__Task requirements__. Check the records below for the word "shampoo" and state how many lines contain it, replying with the number only.
+++ Material shown +++
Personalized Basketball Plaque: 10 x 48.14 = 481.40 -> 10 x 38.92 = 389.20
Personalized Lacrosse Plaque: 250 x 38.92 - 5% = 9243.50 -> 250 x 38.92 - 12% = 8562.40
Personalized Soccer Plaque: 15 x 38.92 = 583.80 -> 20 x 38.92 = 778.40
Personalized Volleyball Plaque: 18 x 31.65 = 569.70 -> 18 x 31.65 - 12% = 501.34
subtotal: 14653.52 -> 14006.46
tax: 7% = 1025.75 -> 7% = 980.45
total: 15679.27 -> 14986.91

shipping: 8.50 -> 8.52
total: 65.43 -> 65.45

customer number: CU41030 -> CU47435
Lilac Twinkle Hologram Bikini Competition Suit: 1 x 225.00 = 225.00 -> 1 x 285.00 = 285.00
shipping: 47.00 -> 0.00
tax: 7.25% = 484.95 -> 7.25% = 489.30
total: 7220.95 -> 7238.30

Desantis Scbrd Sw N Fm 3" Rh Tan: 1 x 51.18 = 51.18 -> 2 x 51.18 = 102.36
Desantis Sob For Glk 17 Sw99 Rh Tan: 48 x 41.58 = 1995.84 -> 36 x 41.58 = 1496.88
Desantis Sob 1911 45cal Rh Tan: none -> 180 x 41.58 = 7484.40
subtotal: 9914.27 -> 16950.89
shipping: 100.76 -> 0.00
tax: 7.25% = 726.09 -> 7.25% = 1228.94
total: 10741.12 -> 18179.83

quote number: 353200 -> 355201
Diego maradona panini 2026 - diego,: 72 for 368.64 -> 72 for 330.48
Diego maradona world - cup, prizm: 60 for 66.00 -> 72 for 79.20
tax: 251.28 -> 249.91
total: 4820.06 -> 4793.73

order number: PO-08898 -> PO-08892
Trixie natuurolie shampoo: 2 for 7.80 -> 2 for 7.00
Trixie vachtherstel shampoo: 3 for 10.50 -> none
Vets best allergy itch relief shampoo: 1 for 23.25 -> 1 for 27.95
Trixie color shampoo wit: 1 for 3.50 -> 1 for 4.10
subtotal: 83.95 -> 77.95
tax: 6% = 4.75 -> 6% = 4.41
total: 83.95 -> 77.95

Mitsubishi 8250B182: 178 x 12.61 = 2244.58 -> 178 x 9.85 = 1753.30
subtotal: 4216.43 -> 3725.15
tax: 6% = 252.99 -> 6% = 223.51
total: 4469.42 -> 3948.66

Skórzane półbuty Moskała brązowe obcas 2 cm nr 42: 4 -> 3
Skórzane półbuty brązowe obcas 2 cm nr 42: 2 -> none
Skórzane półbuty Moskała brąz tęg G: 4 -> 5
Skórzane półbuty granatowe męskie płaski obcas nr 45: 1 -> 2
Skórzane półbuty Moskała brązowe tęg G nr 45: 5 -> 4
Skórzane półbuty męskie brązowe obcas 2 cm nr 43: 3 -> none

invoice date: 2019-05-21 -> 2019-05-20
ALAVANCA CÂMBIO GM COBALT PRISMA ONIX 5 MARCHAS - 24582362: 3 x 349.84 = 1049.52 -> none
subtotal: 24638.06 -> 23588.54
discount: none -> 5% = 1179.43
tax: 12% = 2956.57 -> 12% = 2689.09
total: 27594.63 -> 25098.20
+++
__Task solution__. 4